By the end of 1916, 60 farmers had 7,000 acres planted.

Spreckels had a dumping station, storage tanks, and tank house in Manteca. Spreckels Sugar decided the freight bill for sugar beet shipping was cutting too deeply into profits.

Spreckels wanted to build a plant in San Joaquin County but Manteca wasn’t their first choice. Farmers started a petition on March 17, 1916 to urge Spreckels to locate in Manteca. Meanwhile, Spreckels made it clear they preferred Mossdale near Lathrop or Stockton as both sites had access to rail and water shipping.

Meetings went on for several days with representatives from various nearby communities that met with the company in Manteca’s Board of Trade building. Manteca was able to get the upper hand when it offered 449 acres at below market price just southeast of town for a plant.

The $2 million plant opened in 1918. There were 400 men by July of that year on the payroll that paid out $600 daily. By the end of the first season of production and processing, Spreckels Sugar by 1918 standards had paid out a staggering $40,000 in wages.

Spreckels Sugar

helps war effort

Reduced acreage due to World War II triggered a temporary closure of Spreckels Sugar. The machine shop was converted to war production for the Navy while warehouses were used for naval supplies.

Spreckels Sugar opened again in 1946 and was up to full production by 1948.

In the 1980s, Spreckels became a main supplier of liquid sugar for Coca-Cola, Pepsi, and Shasta. Spreckels eventually was forced to try to find other markets when bottlers started using cheaper high fructose corn syrup. They found a niche with specialty powdered sugar for large-scale confectioners.

Spreckels spent extensive money putting in place air scrubbers to cleanse 99 percent of the pollution from its stacks to meet toughening San Joaquin Valley Air Pollution Control standards.

Off-shore subsidized sugar, even tougher air quality control rulings, a prolonged drought, combined with cheaper production costs in Texas, Louisiana, and Alabama led to the demise of the Manteca plant.

 

Manteca plant closure

announced Jan. 9, 1996

The company announced it was going to pull the plug on the plant costing 110 full-time employees and 120 seasonal employees their jobs by issuing required 60-day notices on Jan. 9, 1996.

By then Spreckels had slipped from the dominant employer to rank as the fifth largest employer in Manteca once the 120 seasonal workers were tossed into the count.

The impact on Manteca’s psyche was immense.

Spreckels Sugar and Manteca had literally grown up together.

Claus Spreckels started construction on the sugar beet processing plant the same year Manteca incorporated as a city.

The four sugar silos — 15 stories apiece — were the landmark for Manteca for travelers passing by on Highway 99 and Highway 120.

It was not Christmas in Manteca without the lighted tree atop the sugar silos.

Spreckels Sugar was the victim of changing times.

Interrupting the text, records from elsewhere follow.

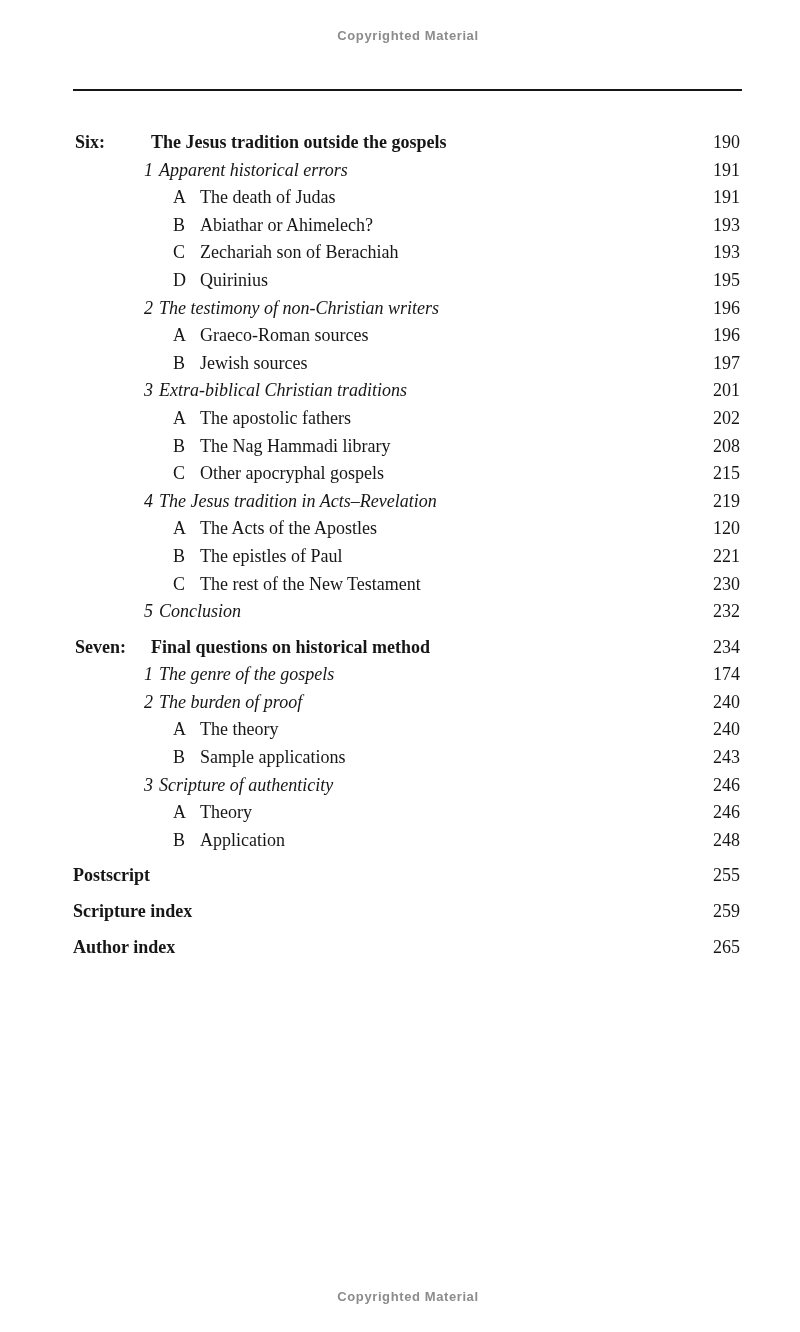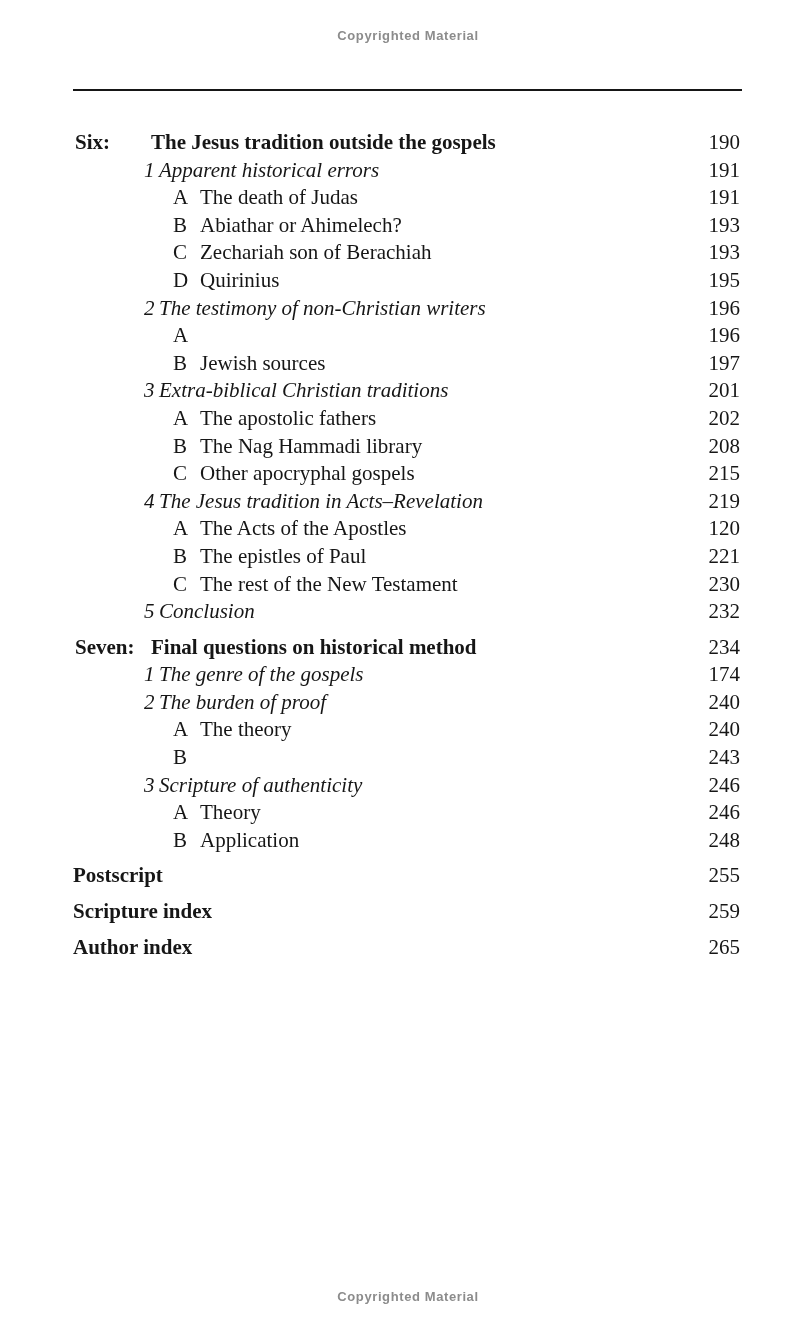--- a/index.html
+++ b/index.html
@@ -43,7 +43,7 @@
     left: 73px;
     top: 129px;
     width: 667px;
-    font-size: 21px;
+    font-size: 18px;
     line-height: 27.6px;
   }
   .toc-section { margin-top: 8px; }

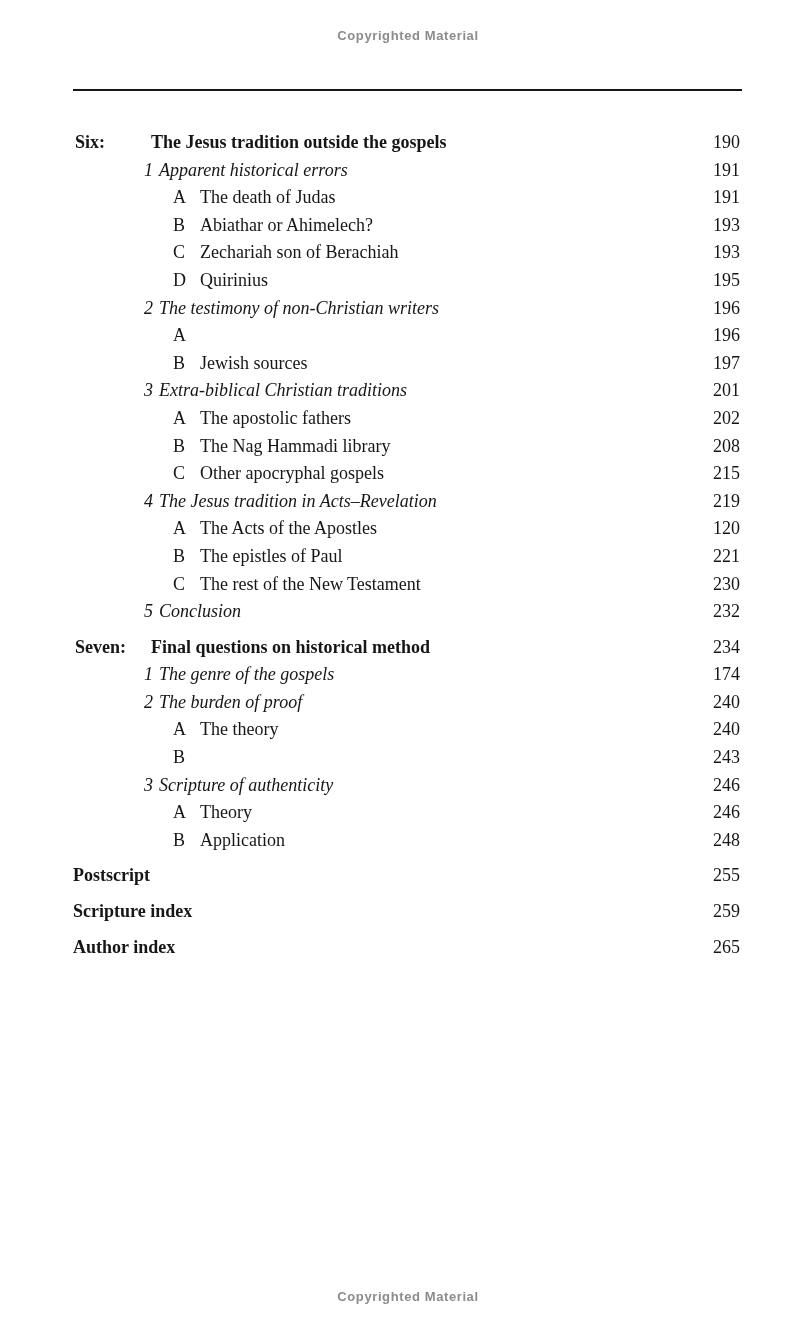--- a/index.html
+++ b/index.html
@@ -138,6 +138,7 @@
         <div class="row item level2 roman">
           <div class="left">
             <span class="marker">A</span>
+            <span class="text">Graeco-Roman sources</span>
           </div>
           <span class="pagenum">196</span>
         </div>

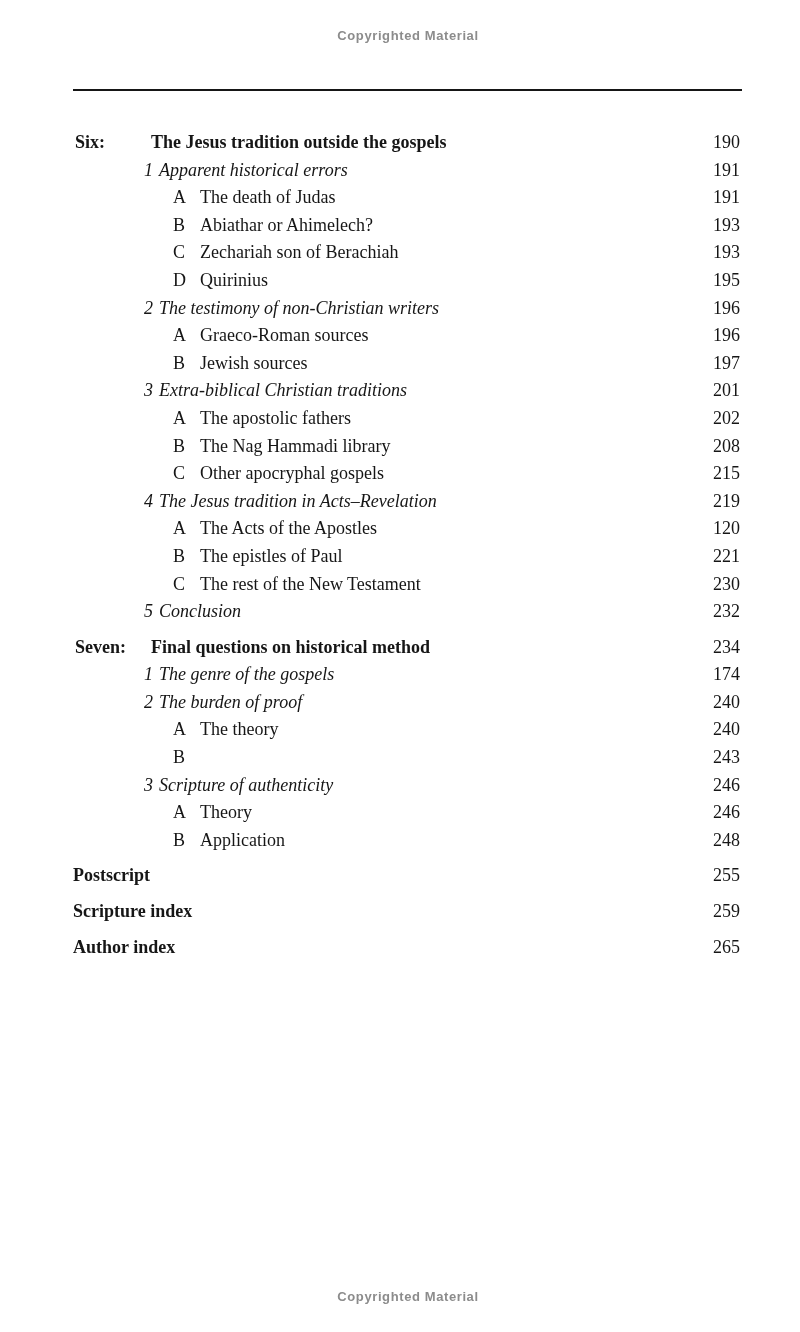--- a/index.html
+++ b/index.html
@@ -245,6 +245,7 @@
         <div class="row item level2 roman">
           <div class="left">
             <span class="marker">B</span>
+            <span class="text">Sample applications</span>
           </div>
           <span class="pagenum">243</span>
         </div>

It was the most visible closure in the downward slide of the California sugar beet industry. Spreckels had made a run at trying to stay competitive having invested millions in pollution control devices a few years earlier. But the economic reality was written on the wall.

Two years later, AKF Development imploded the concrete silos as 10,000 people looked on. It took just 10 seconds for what was once the towering symbol of Manteca’s economic strength to come tumbling down in a cloud of dust.